--- Data for this task Enclosed Below ---

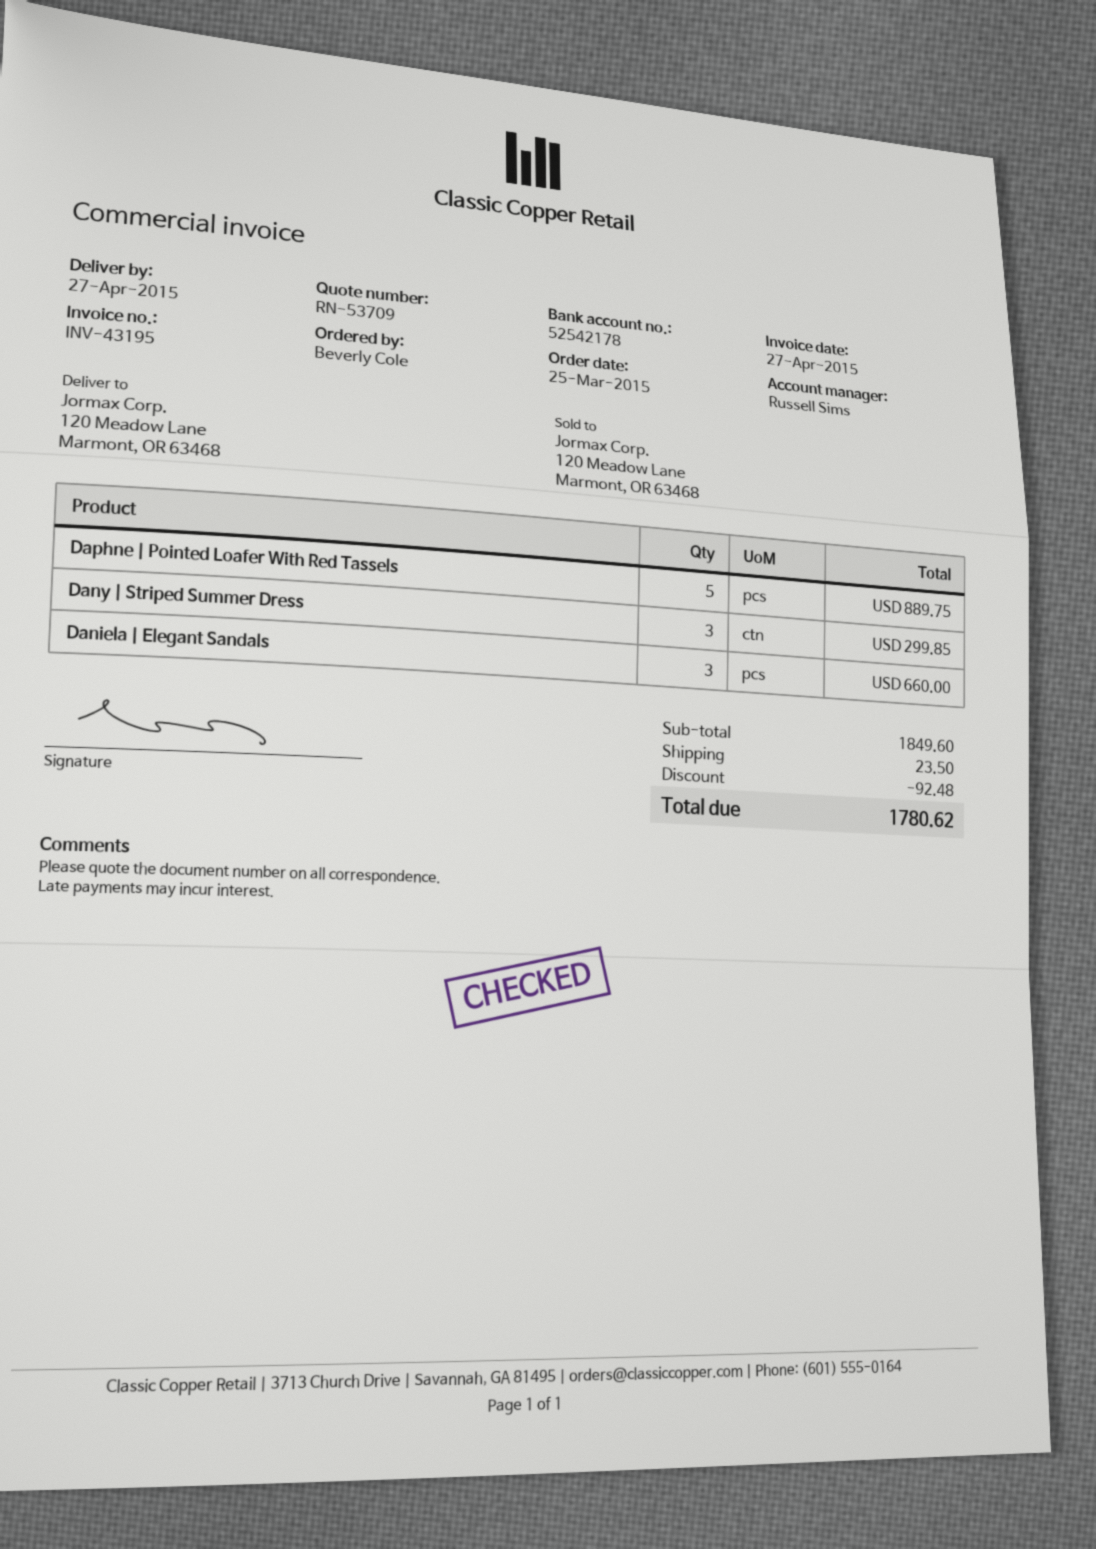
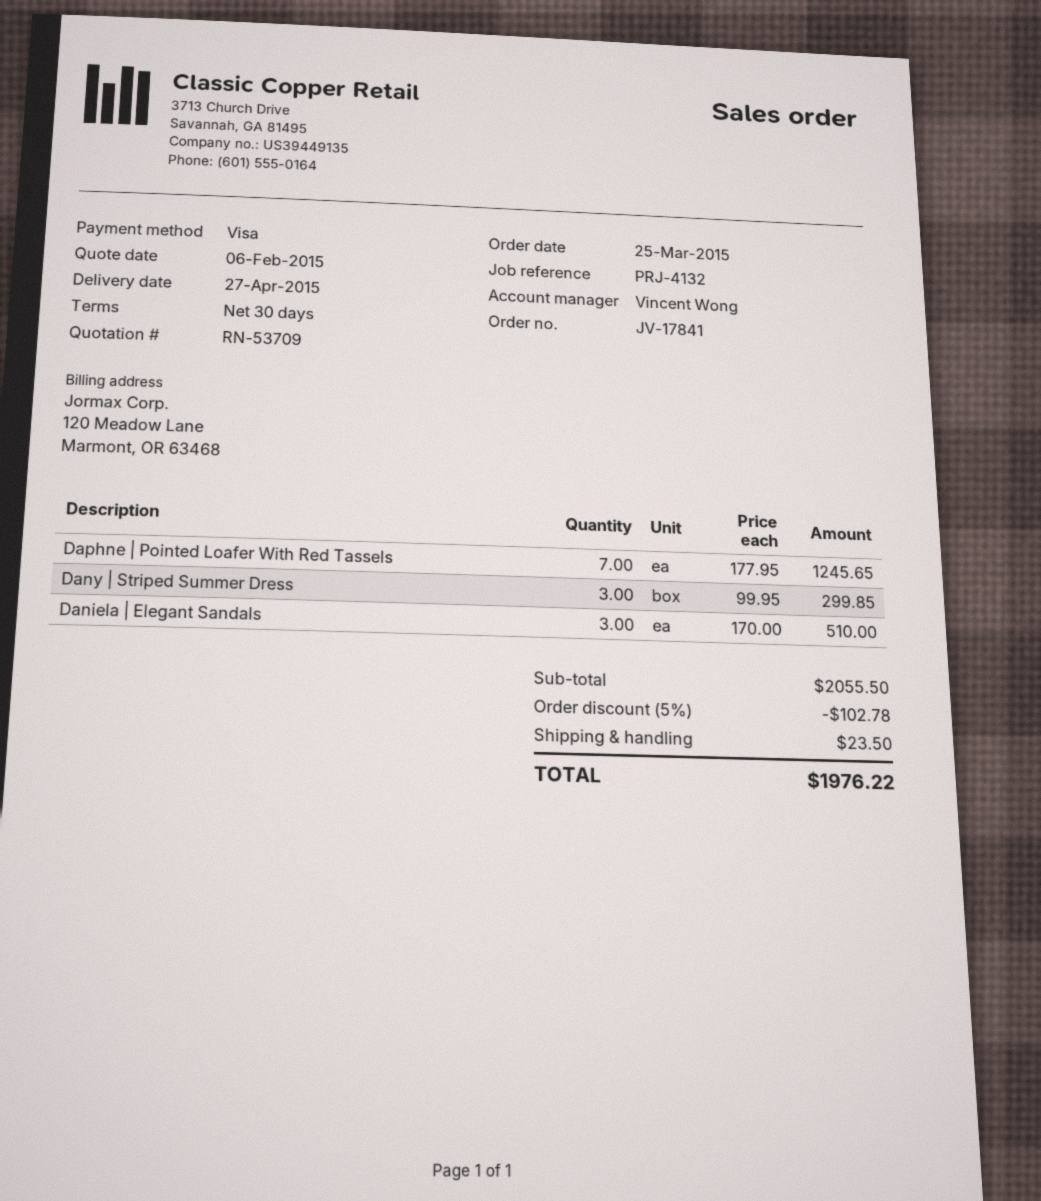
sales rep: Russell Sims -> Vincent Wong
Daphne | Pointed Loafer With Red Tassels: 5 for 889.75 -> 7 for 1245.65
Daniela | Elegant Sandals: 3 for 660.00 -> 3 for 510.00
subtotal: 1849.60 -> 2055.50
discount: 92.48 -> 102.78
total: 1780.62 -> 1976.22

--- End of Enclosed Data for this task ---

Task brief =
Leave the pictures out and reproduce each record exactly as written.

Completed exercise =
sales rep: Russell Sims -> Vincent Wong
Daphne | Pointed Loafer With Red Tassels: 5 for 889.75 -> 7 for 1245.65
Daniela | Elegant Sandals: 3 for 660.00 -> 3 for 510.00
subtotal: 1849.60 -> 2055.50
discount: 92.48 -> 102.78
total: 1780.62 -> 1976.22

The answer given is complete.